Tran Anh Dao, acting CEO of the Ho Chi Minh City Stock Exchange, emphasised the correlation between robust corporate governance practices and improved profitability in listed companies at the 2023 Board of Directors Summit held by the Vietnam Independent Directors Association last week.
“Listed enterprises with better corporate governance often exhibit higher return on equity and better potential for stock value appreciation,” Dao noted.
She also highlighted the imperative of adapting to digital transformation, implementing environmental, social, and governance (ESG) standards, and embracing technological innovations amidst significant economic challenges. “Adaptive governance has become more crucial than ever,” she stated, “It is an approach that allows businesses to respond swiftly to major changes and economic shocks.”
Dao underscored the pivotal role of the board in steering companies through difficulties, enhancing not just stability but also robust growth.
Hoang Viet Phuong, head of Research and Advisory at SSI Securities, believed positive factors could outweigh the negatives. “A study of 500 listed companies in 2023 showed that those with better corporate governance principles had higher returns on equity and assets. Importantly, good governance also reduces the risk of price volatility and enhances the potential for stock value growth,” Phuong explained.
|Governance playing part in ESG goal
On the other hand, Pham Hai Au, director of Risk Assurance Services at PwC Vietnam, believed that board considerations are multifaceted and crucial for steering a company’s future.
“Primarily, they must ensure that the company’s purpose and strategy are in sync with the needs of key stakeholders and align with the broader business strategy. This involves comparing approaches with competitors and integrating ESG risks and opportunities into the company’s long-term planning.”
Au further highlighted the importance of adhering to ESG frameworks. “Boards need to navigate various regulatory requirements and understand their target audience, materiality, risks, and issues to adhere to appropriate standards and frameworks. It’s also vital to stay abreast of changes in these standards.”
Vivi Firdauzi, representative from Egon Zehnder’s Financial Services Practice Group, noted that the composition of boards is evolving in response to the increasing complexity of their responsibilities.
“Building a board that’s fit for purpose is essential. In an ideal scenario, having 8-9 members on a board is optimal for fostering effective collaboration and content-driven discussions,” she shared.
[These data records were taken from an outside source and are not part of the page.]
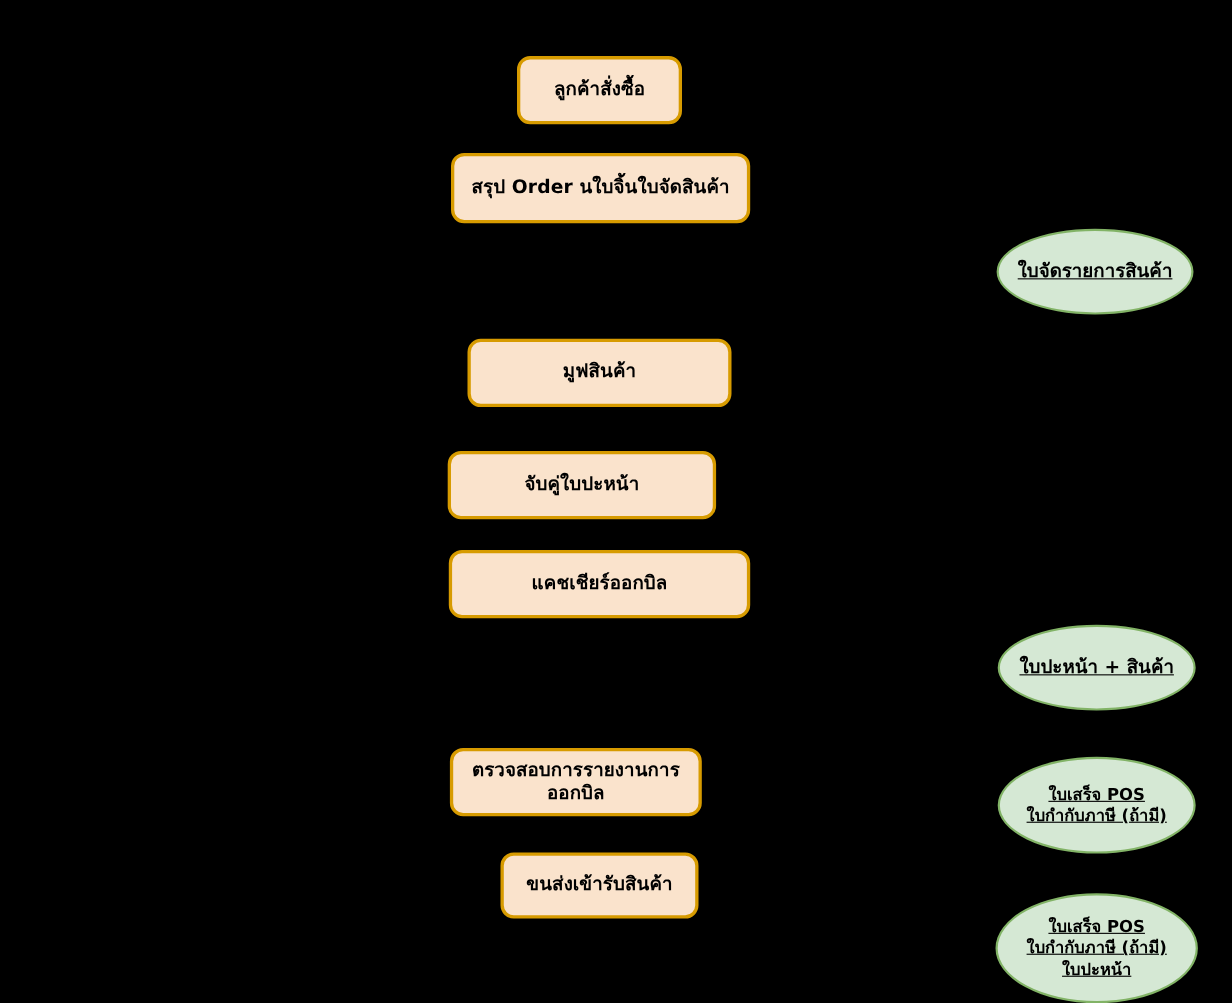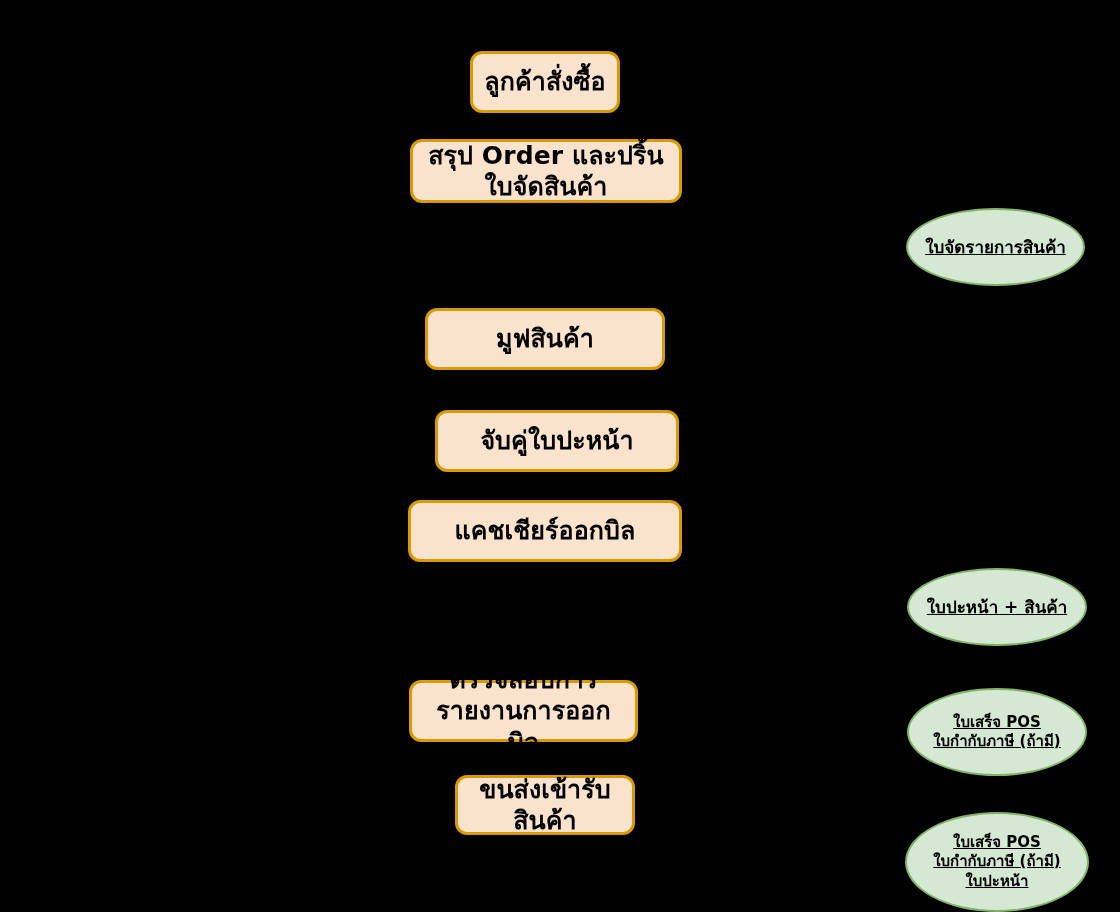--- a/index.html
+++ b/index.html
@@ -37,7 +37,7 @@
     justify-content: center;
     text-align: center;
     color: #000000;
-    font-size: 25px;
+    font-size: 17px;
     font-weight: 600;
     line-height: 1.25;
     letter-spacing: 0.1px;

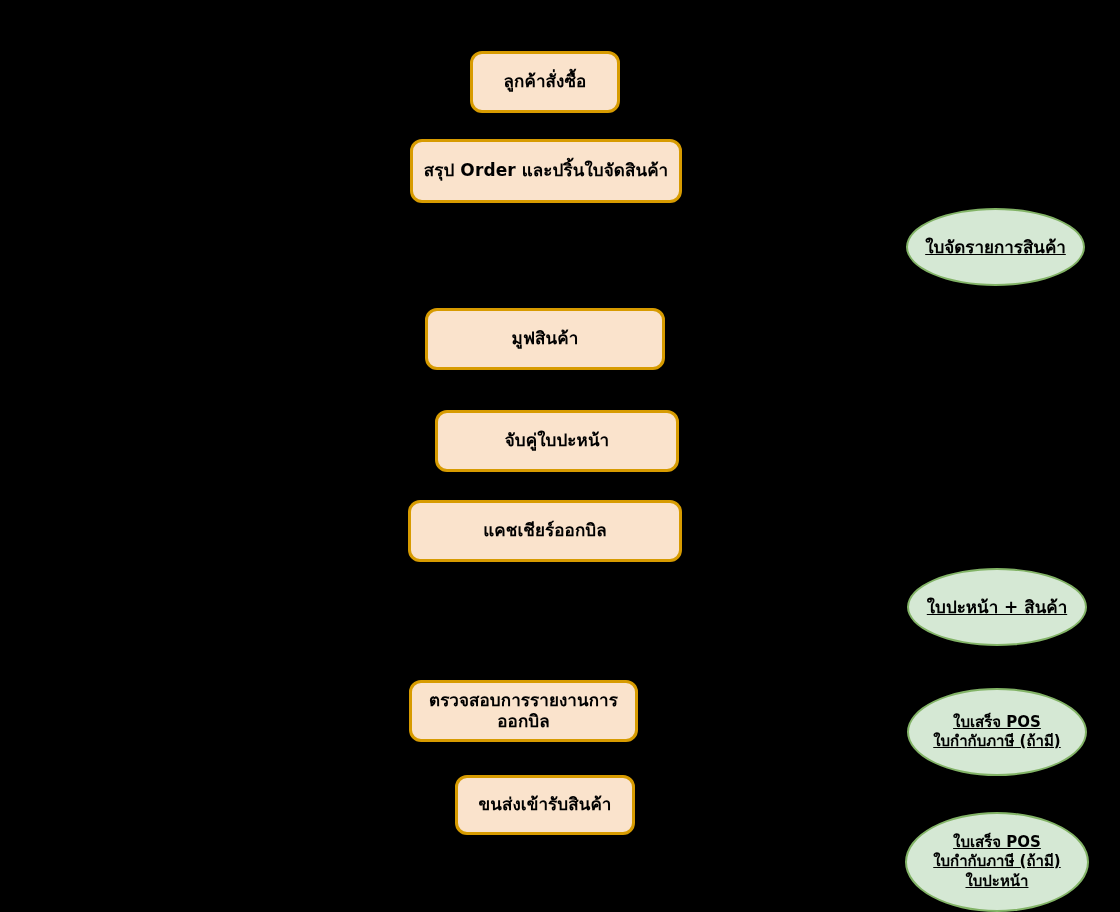--- a/index.html
+++ b/index.html
@@ -82,7 +82,7 @@
   </div>
 
   <div class="node-box" style="left:410px; top:139px; width:272px; height:64px;">
-    <span class="node-label">สรุป Order และปริ้นใบจัดสินค้า</span>
+    <span class="node-label">สรุป Order นใบจิ้นใบจัดสินค้า</span>
   </div>
 
 

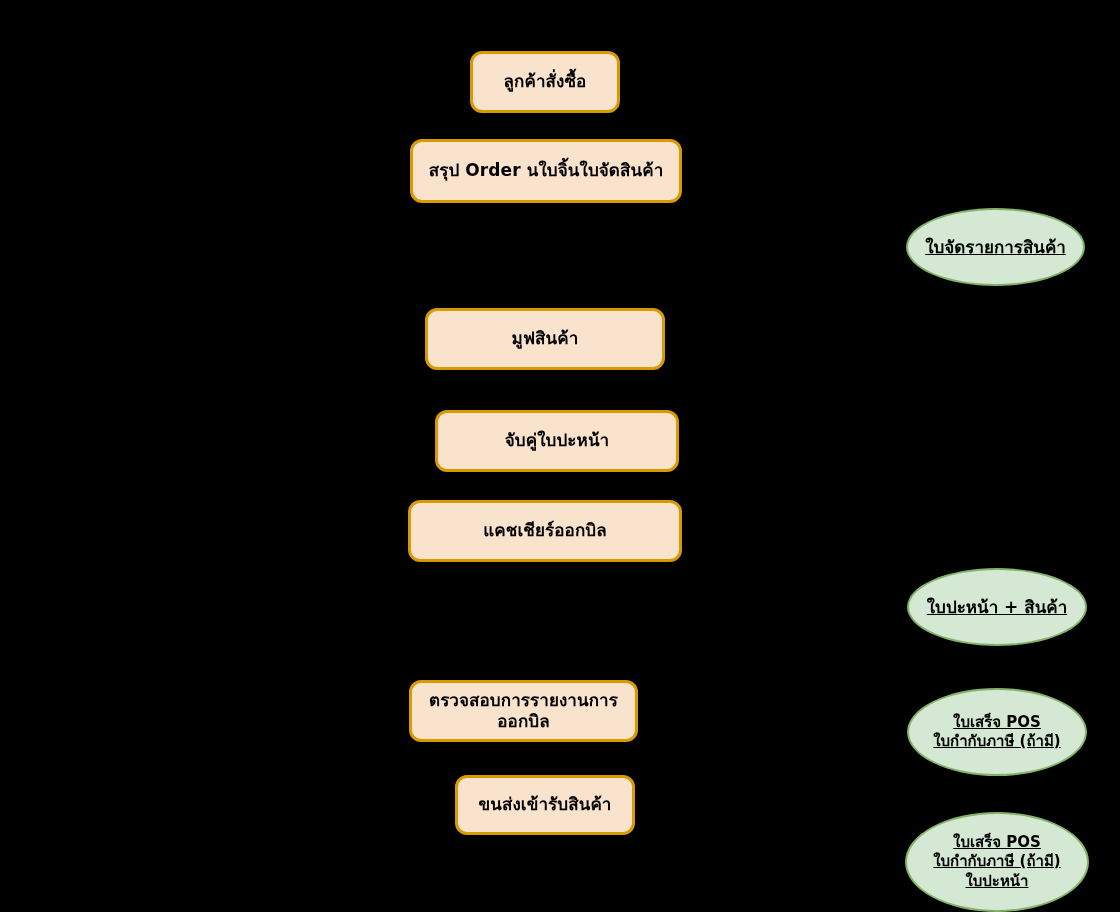--- a/index.html
+++ b/index.html
@@ -90,7 +90,7 @@
     <span class="node-label">มูฟสินค้า</span>
   </div>
 
-  <div class="node-box" style="left:435px; top:410px; width:244px; height:62px;text-align:center;">
+  <div class="node-box" style="left:407px; top:410px; width:244px; height:62px;text-align:center;">
     <span class="node-label">จับคู่ใบปะหน้า</span>
   </div>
This size allows for more efficient decision-making and more profound engagement among members. Additionally, committee work can be significantly enhanced by bringing in topic experts as advisors.
This approach adds depth and expertise to the board’s deliberations. It is also beneficial to have board directors with transformational performance and leadership experience, as this expertise is key to enhancing the board’s future performance.
In the realm of corporate investigations, directors face crucial decisions, noted Barry Tong, partner of Advisory at Grant Thornton Hong Kong.
“When allegations arise, the first step is to consider whether an investigation is warranted. If affirmative, it’s vital to establish an independent investigation committee and a crisis management team,” he said.
According to Tong, appointing independent parties to conduct the investigation is often appropriate to ensure unbiased findings. The next critical phase is formulating a comprehensive investigation plan, which includes defining the scope based on a preliminary assessment.
“The overarching aim is to manage and effectively resolve potential problems. This requires not just identifying issues, but also implementing solutions that safeguard the corporation’s integrity and future,” Tong added.
Prof. Yuen Teen Mak, founding director of the Centre for Investor Protection at NUS Business School, identified key factors often contributing to corporate governance and accounting scandals: poor corporate culture, weak board oversight, and the breakdown of lines of defence.
“A strong corporate culture is rooted in ethical leadership at the top. The board must set a tone of high conduct standards and ensure these principles of values, ethics, and culture are deeply integrated into strategic objectives and decision-making processes,” Mak said.
Specifically, in assessing corporate culture, Mak said that a range of indicators should be taken into account.
Key indicators include turnover and absenteeism rates, training data, and the nature of recruitment, reward, and promotion decisions.
Additionally, the use of non-disclosure agreements, whistleblowing, grievance, and ‘speak-up’ data, and employee surveys are critical.
“It’s also important to consider board interactions with senior management and the workforce, alongside health and safety data, including near misses,” he stated. “Other aspects like promptness of payments to suppliers, attitudes to regulators, internal audit, and employees, and insights from exit interviews provide valuable insights into the health of a company’s corporate culture.”